**PROBLEM TO WORK ON**
The answer must repeat every record exactly, with no pictures in it.

**TASK MATERIAL**
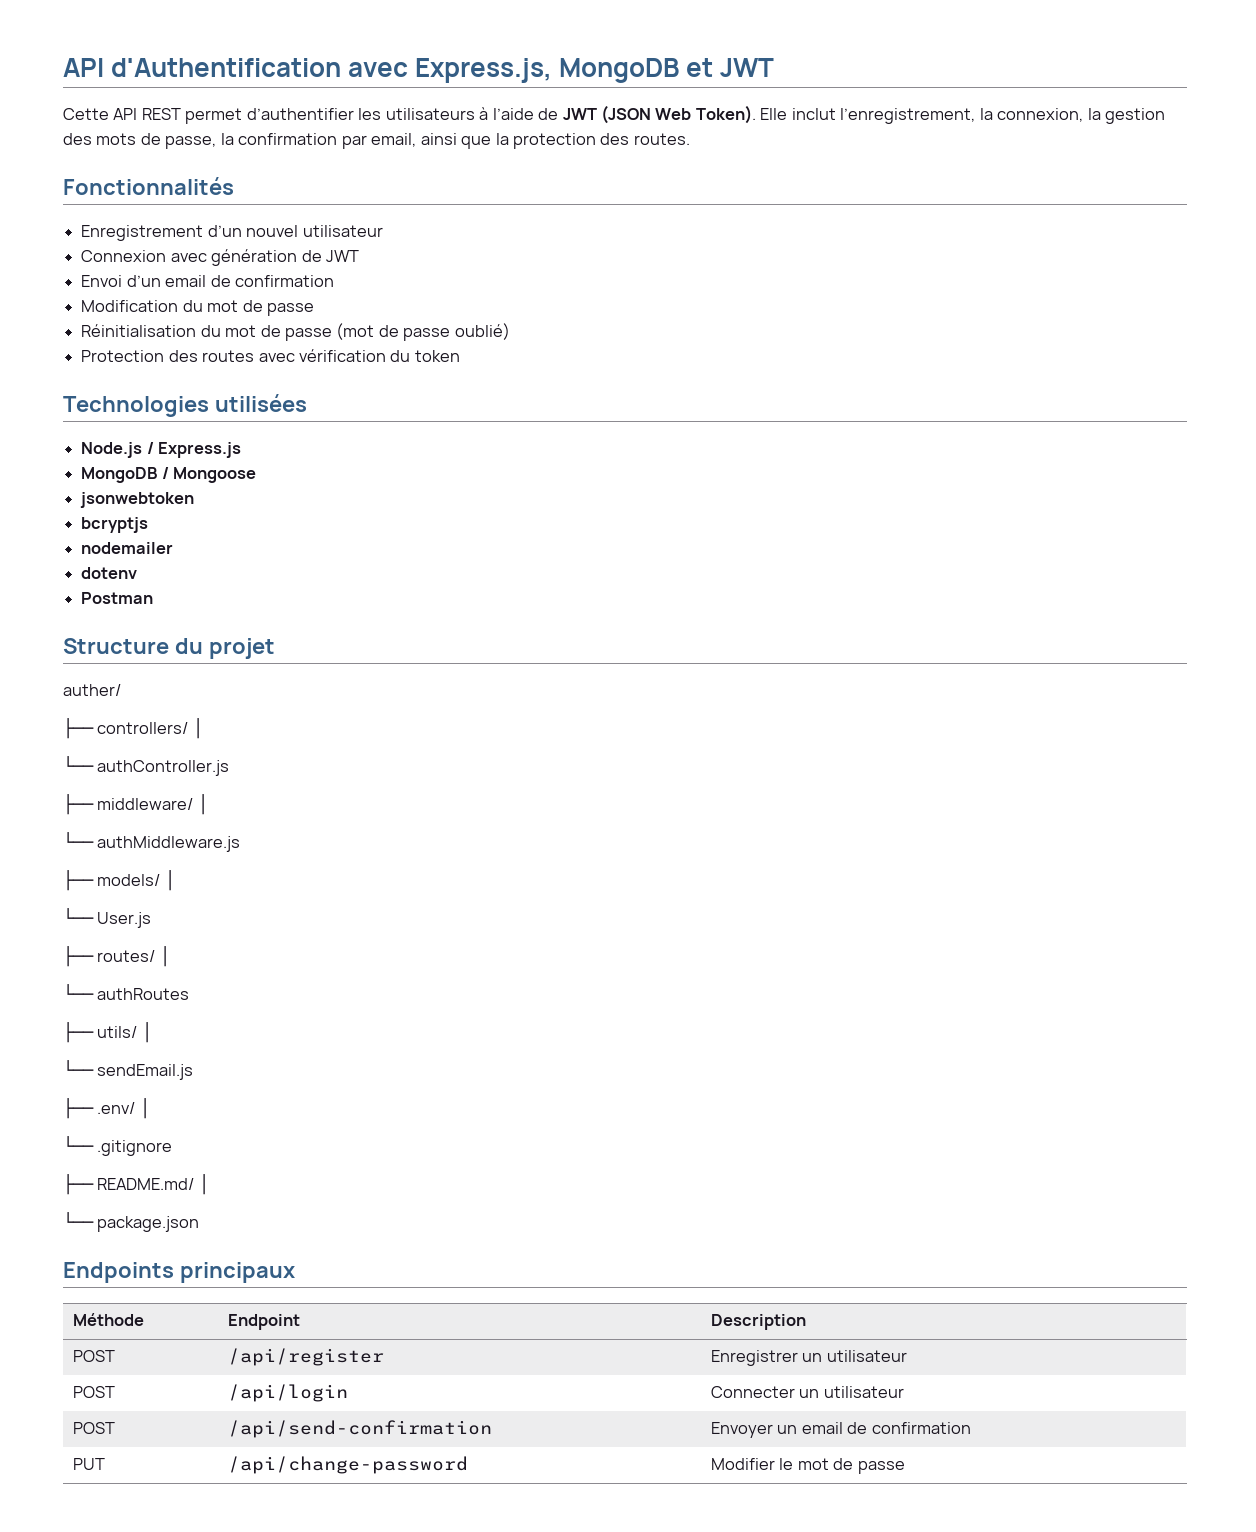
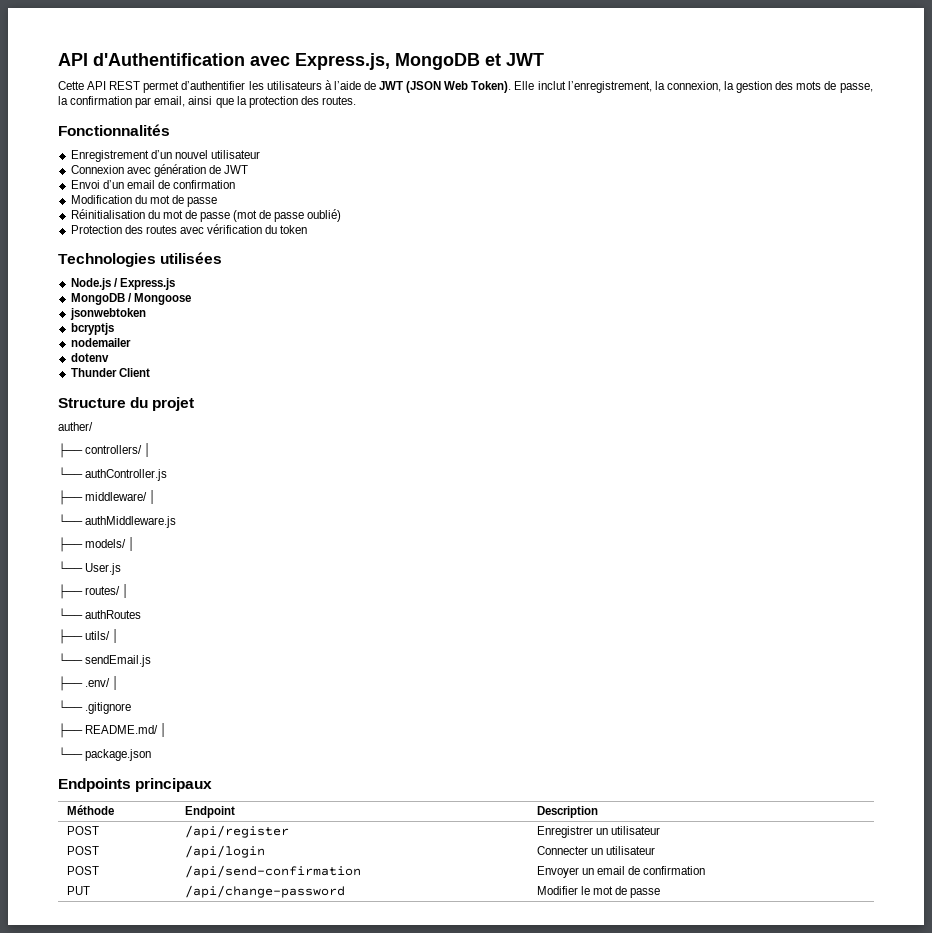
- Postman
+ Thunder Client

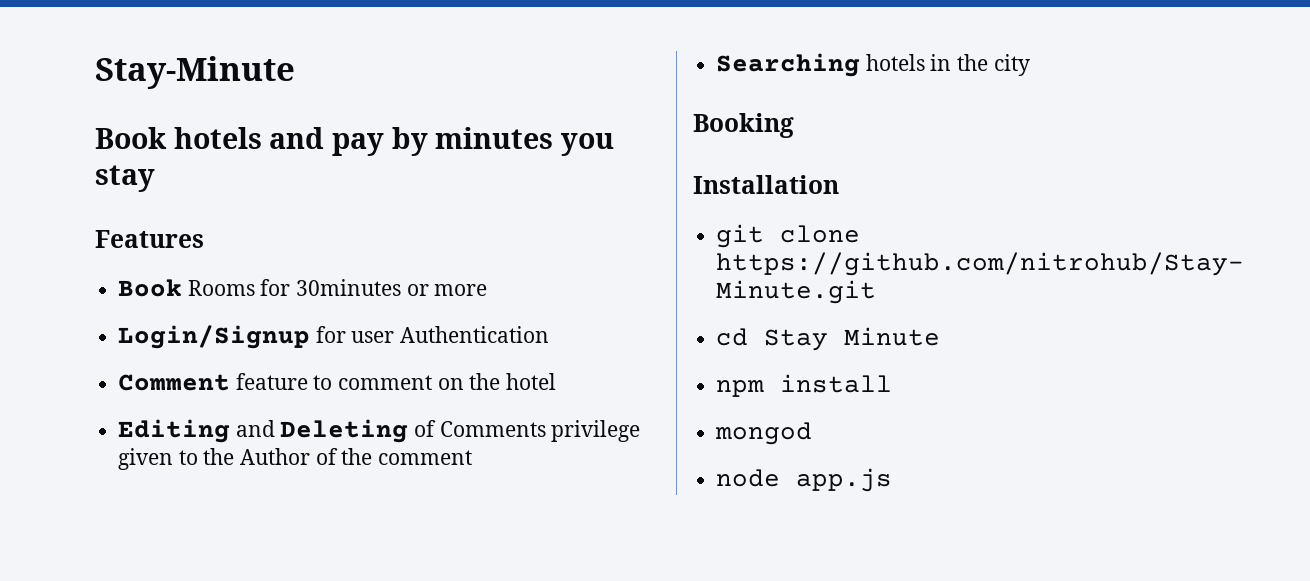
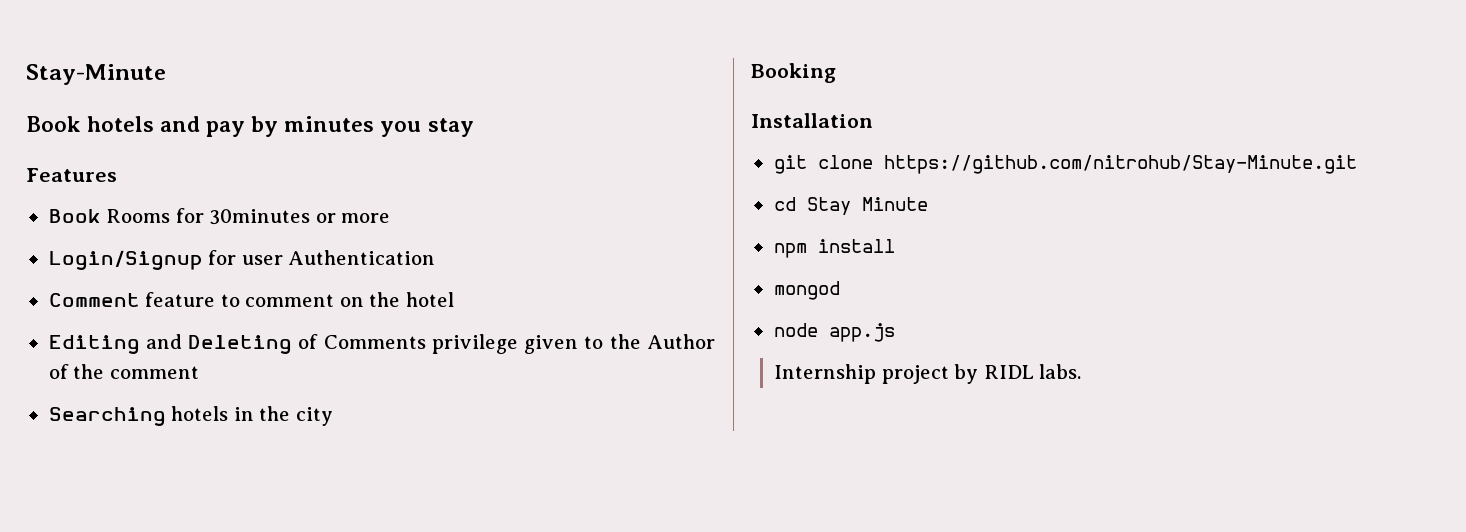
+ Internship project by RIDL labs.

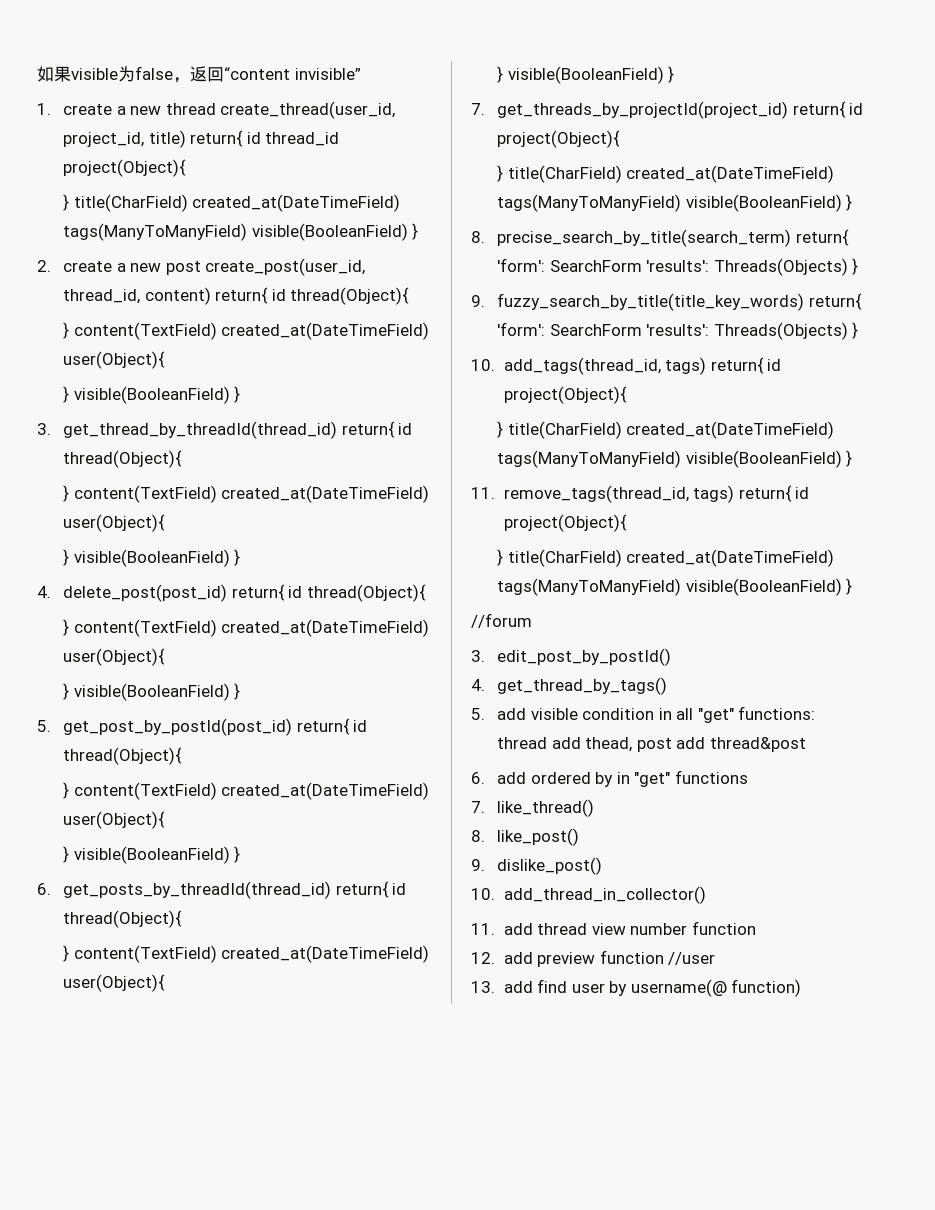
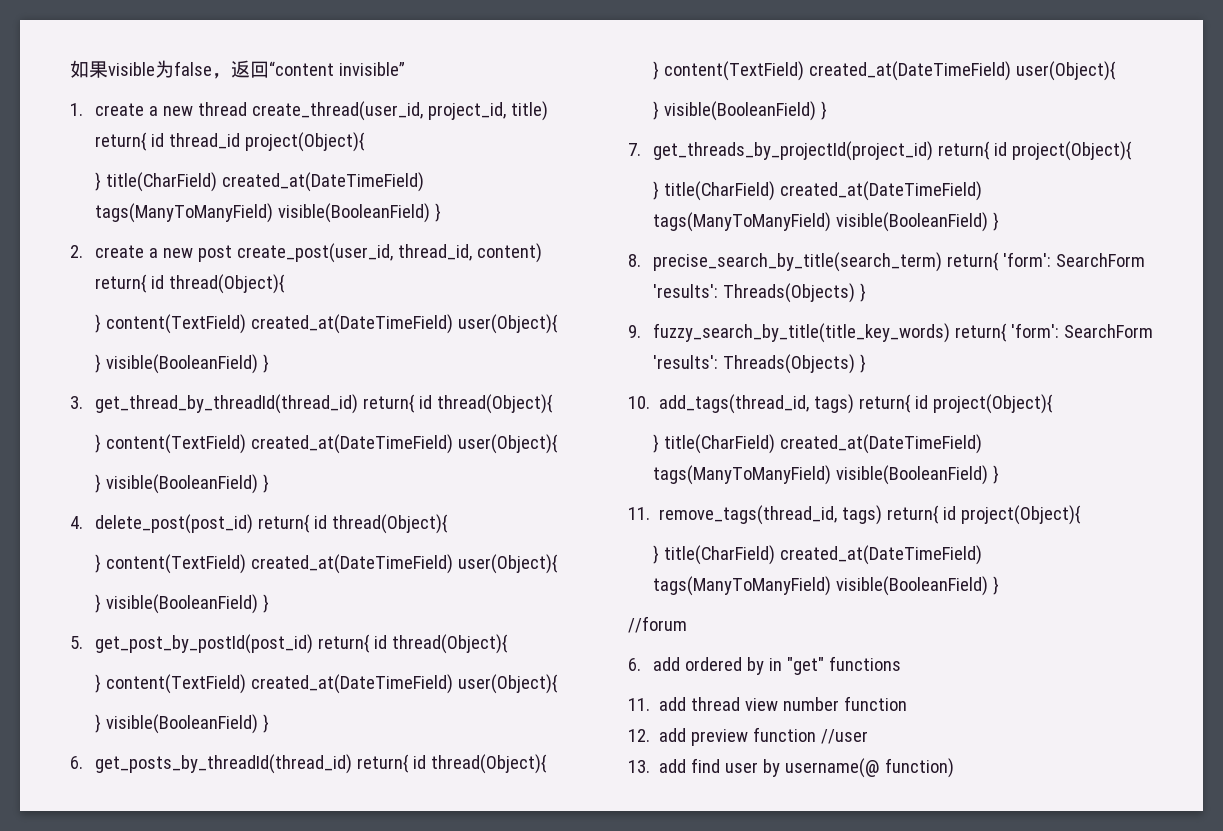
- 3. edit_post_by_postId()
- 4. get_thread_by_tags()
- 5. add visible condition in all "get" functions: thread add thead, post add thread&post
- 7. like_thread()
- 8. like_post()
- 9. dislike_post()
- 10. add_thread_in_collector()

**OUTPUT FOR THIS EXERCISE**
- Postman
+ Thunder Client

+ Internship project by RIDL labs.

- 3. edit_post_by_postId()
- 4. get_thread_by_tags()
- 5. add visible condition in all "get" functions: thread add thead, post add thread&post
- 7. like_thread()
- 8. like_post()
- 9. dislike_post()
- 10. add_thread_in_collector()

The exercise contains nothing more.